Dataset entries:
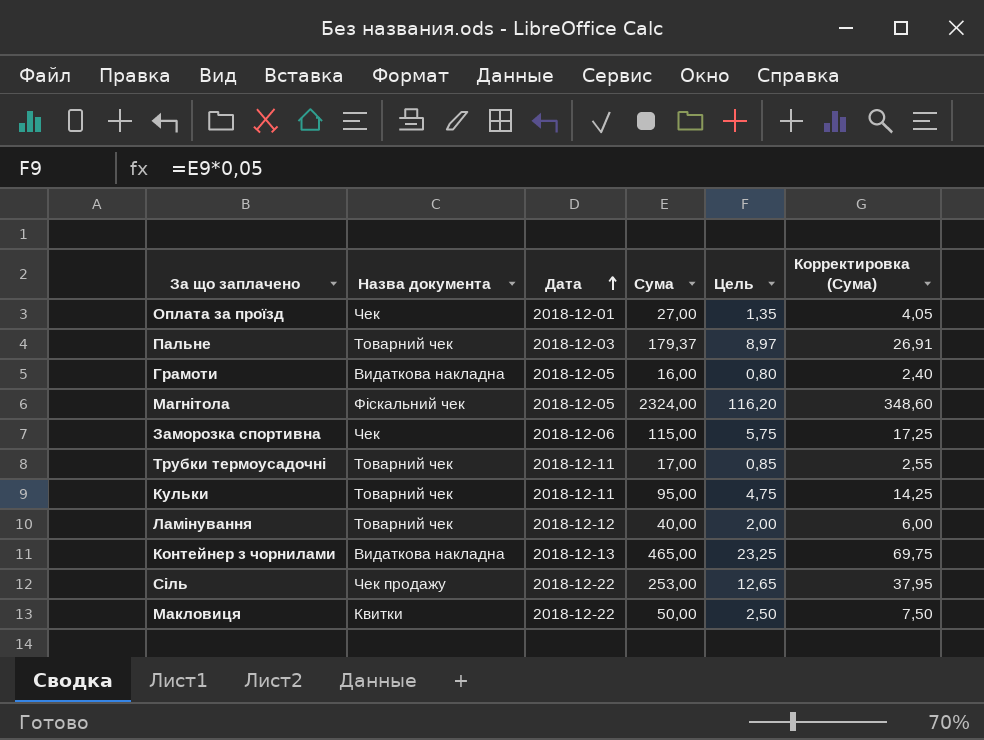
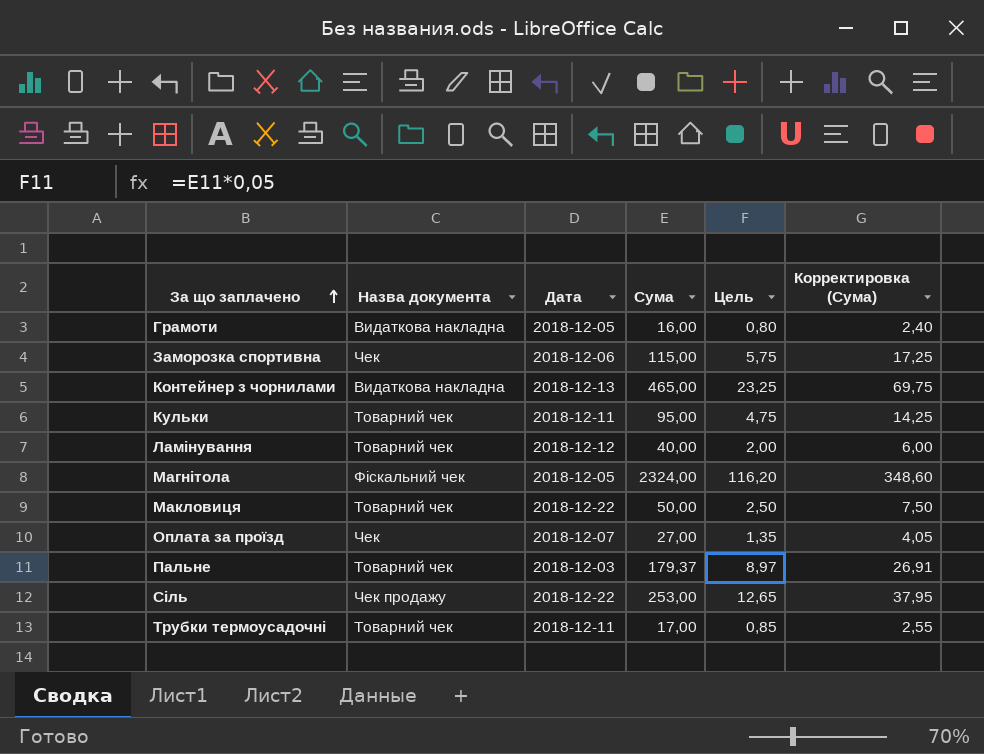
row order: Дата ascending -> За що заплачено ascending
Макловиця | Назва документа: Квитки -> Товарний чек
Оплата за проїзд | Дата: 2018-12-01 -> 2018-12-07

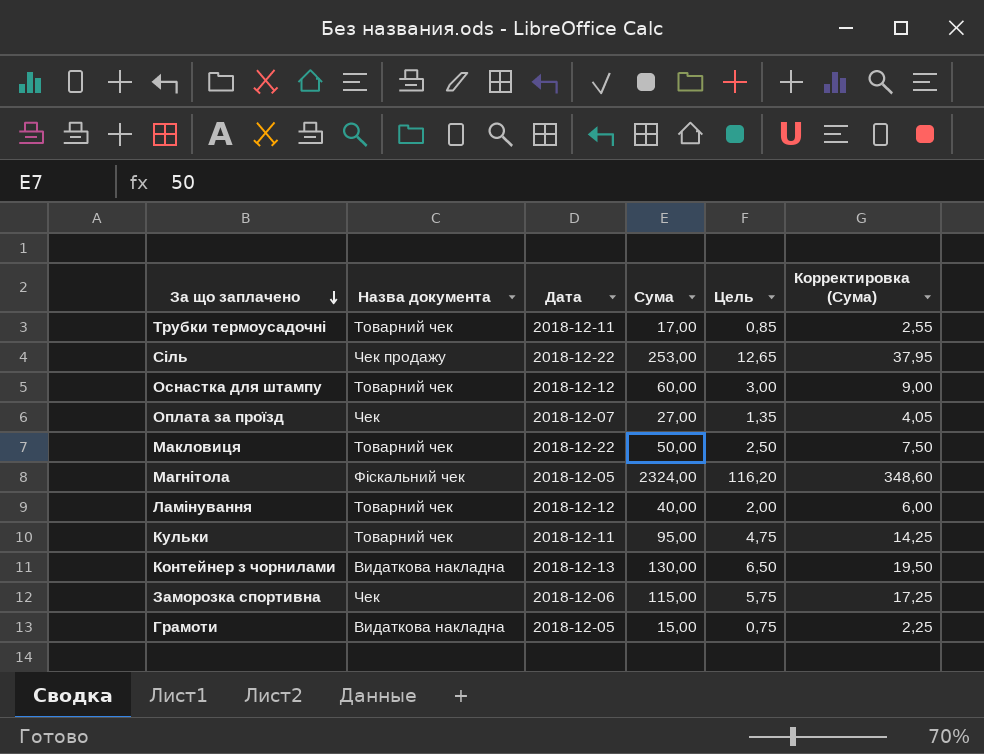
row order: За що заплачено ascending -> За що заплачено descending
row Пальне: Товарний чек | 2018-12-03 | 179,37 | 8,97 | 26,91 -> none
row Оснастка для штампу: none -> Товарний чек | 2018-12-12 | 60,00 | 3,00 | 9,00
Контейнер з чорнилами | Сума: 465,00 -> 130,00
Контейнер з чорнилами | Цель: 23,25 -> 6,50
Контейнер з чорнилами | Корректировка (Сума): 69,75 -> 19,50
Грамоти | Сума: 16,00 -> 15,00
Грамоти | Цель: 0,80 -> 0,75
Грамоти | Корректировка (Сума): 2,40 -> 2,25

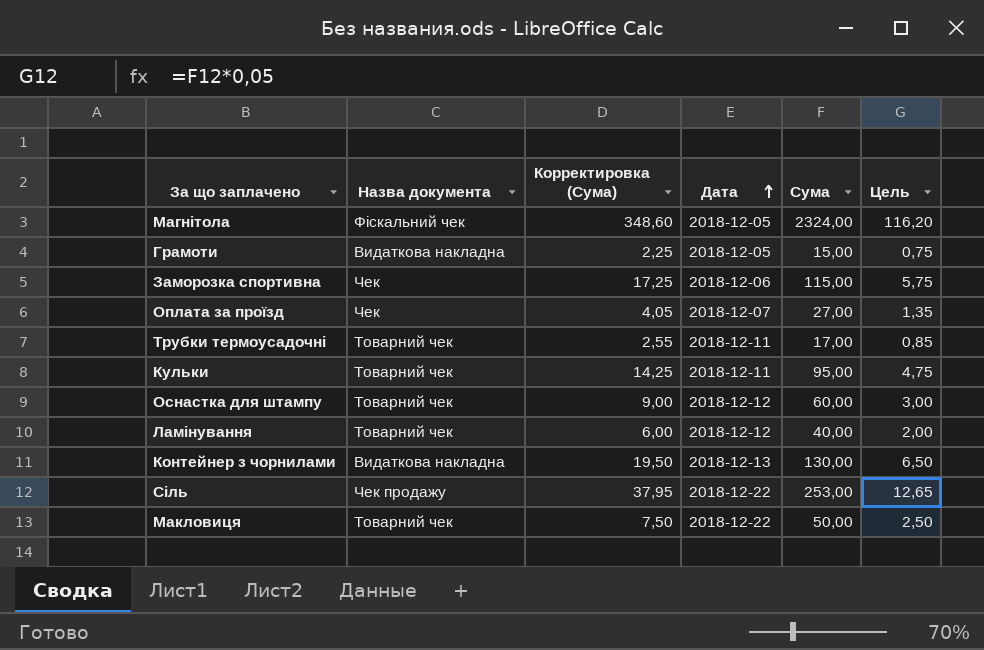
row order: За що заплачено descending -> Дата ascending
column Корректировка (Сума) | position: 6 -> 3

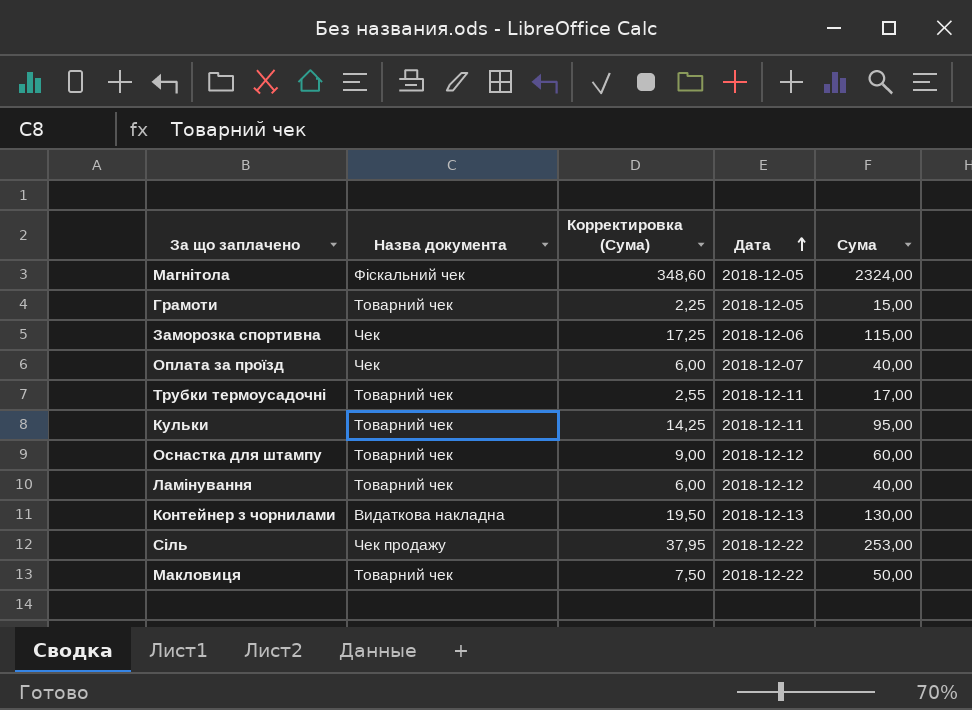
column Цель | formula: [Сума] * 0,05 -> none
Грамоти | Назва документа: Видаткова накладна -> Товарний чек
Оплата за проїзд | Корректировка (Сума): 4,05 -> 6,00
Оплата за проїзд | Сума: 27,00 -> 40,00

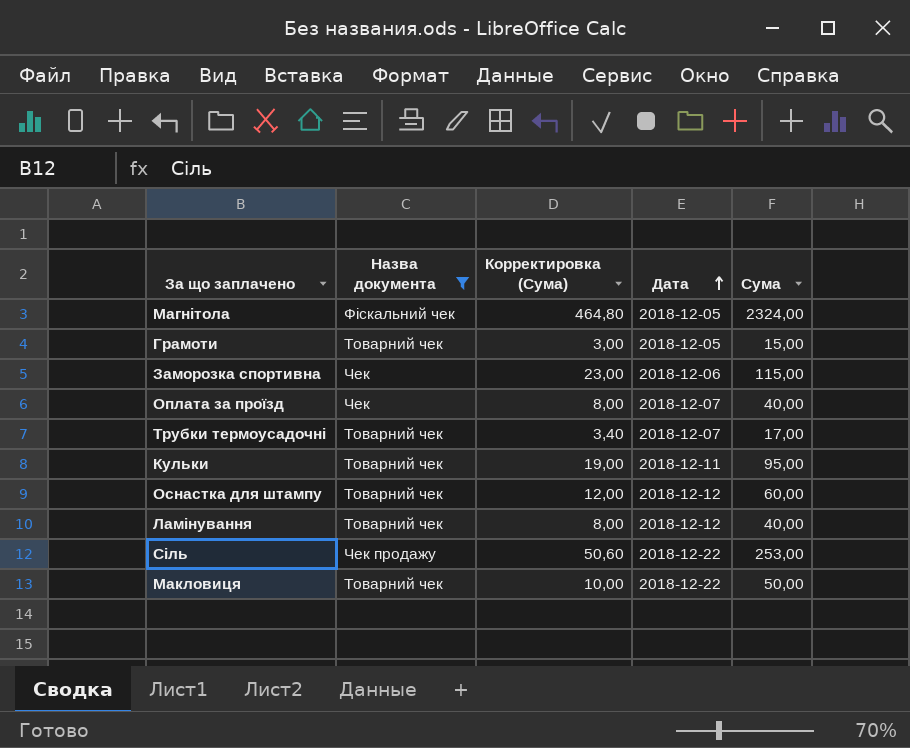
filter: none -> Назва документа != Видаткова накладна
column Корректировка (Сума) | formula: [Сума] * 0,15 -> [Сума] * 0,2
Трубки термоусадочні | Дата: 2018-12-11 -> 2018-12-07

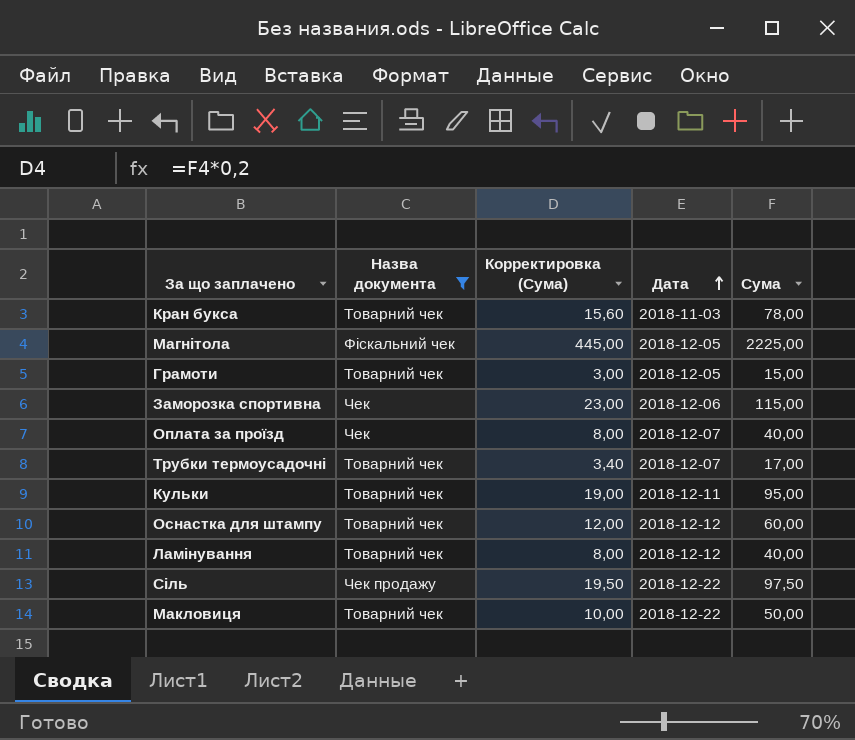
row Кран букса: none -> Товарний чек | 15,60 | 2018-11-03 | 78,00
Магнітола | Корректировка (Сума): 464,80 -> 445,00
Магнітола | Сума: 2324,00 -> 2225,00
Сіль | Корректировка (Сума): 50,60 -> 19,50
Сіль | Сума: 253,00 -> 97,50

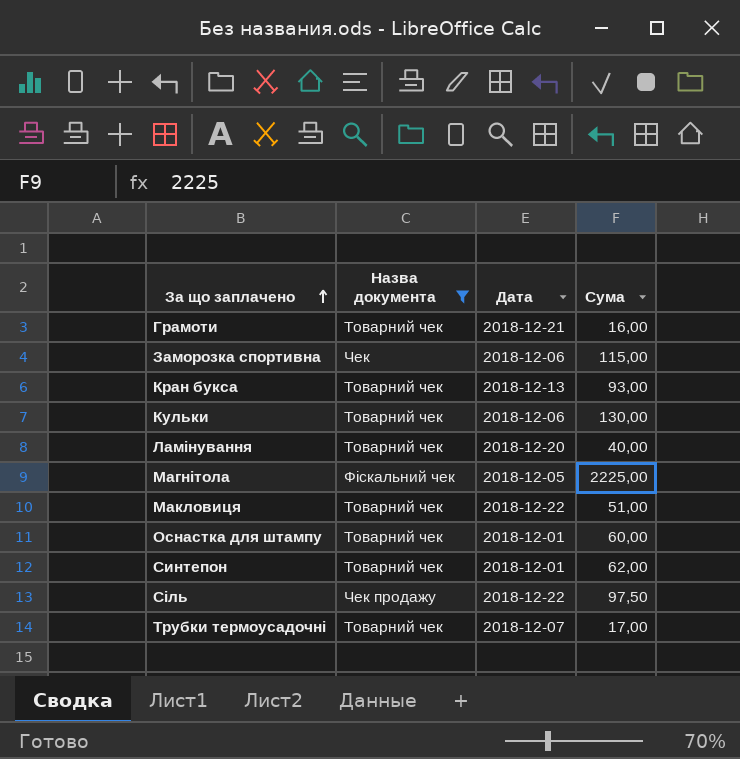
row order: Дата ascending -> За що заплачено ascending
column Корректировка (Сума) | formula: [Сума] * 0,2 -> none
row Оплата за проїзд: Чек | 8,00 | 2018-12-07 | 40,00 -> none
Грамоти | Дата: 2018-12-05 -> 2018-12-21
Грамоти | Сума: 15,00 -> 16,00
Кран букса | Дата: 2018-11-03 -> 2018-12-13
Кран букса | Сума: 78,00 -> 93,00
Кульки | Дата: 2018-12-11 -> 2018-12-06
Кульки | Сума: 95,00 -> 130,00
Ламінування | Дата: 2018-12-12 -> 2018-12-20
Макловиця | Сума: 50,00 -> 51,00
Оснастка для штампу | Дата: 2018-12-12 -> 2018-12-01
row Синтепон: none -> Товарний чек | 2018-12-01 | 62,00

- _What to do_
Give the entries above again word for word, without the pictures.

- _Exercise solution_
row order: Дата ascending -> За що заплачено ascending
Макловиця | Назва документа: Квитки -> Товарний чек
Оплата за проїзд | Дата: 2018-12-01 -> 2018-12-07

row order: За що заплачено ascending -> За що заплачено descending
row Пальне: Товарний чек | 2018-12-03 | 179,37 | 8,97 | 26,91 -> none
row Оснастка для штампу: none -> Товарний чек | 2018-12-12 | 60,00 | 3,00 | 9,00
Контейнер з чорнилами | Сума: 465,00 -> 130,00
Контейнер з чорнилами | Цель: 23,25 -> 6,50
Контейнер з чорнилами | Корректировка (Сума): 69,75 -> 19,50
Грамоти | Сума: 16,00 -> 15,00
Грамоти | Цель: 0,80 -> 0,75
Грамоти | Корректировка (Сума): 2,40 -> 2,25

row order: За що заплачено descending -> Дата ascending
column Корректировка (Сума) | position: 6 -> 3

column Цель | formula: [Сума] * 0,05 -> none
Грамоти | Назва документа: Видаткова накладна -> Товарний чек
Оплата за проїзд | Корректировка (Сума): 4,05 -> 6,00
Оплата за проїзд | Сума: 27,00 -> 40,00

filter: none -> Назва документа != Видаткова накладна
column Корректировка (Сума) | formula: [Сума] * 0,15 -> [Сума] * 0,2
Трубки термоусадочні | Дата: 2018-12-11 -> 2018-12-07

row Кран букса: none -> Товарний чек | 15,60 | 2018-11-03 | 78,00
Магнітола | Корректировка (Сума): 464,80 -> 445,00
Магнітола | Сума: 2324,00 -> 2225,00
Сіль | Корректировка (Сума): 50,60 -> 19,50
Сіль | Сума: 253,00 -> 97,50

row order: Дата ascending -> За що заплачено ascending
column Корректировка (Сума) | formula: [Сума] * 0,2 -> none
row Оплата за проїзд: Чек | 8,00 | 2018-12-07 | 40,00 -> none
Грамоти | Дата: 2018-12-05 -> 2018-12-21
Грамоти | Сума: 15,00 -> 16,00
Кран букса | Дата: 2018-11-03 -> 2018-12-13
Кран букса | Сума: 78,00 -> 93,00
Кульки | Дата: 2018-12-11 -> 2018-12-06
Кульки | Сума: 95,00 -> 130,00
Ламінування | Дата: 2018-12-12 -> 2018-12-20
Макловиця | Сума: 50,00 -> 51,00
Оснастка для штампу | Дата: 2018-12-12 -> 2018-12-01
row Синтепон: none -> Товарний чек | 2018-12-01 | 62,00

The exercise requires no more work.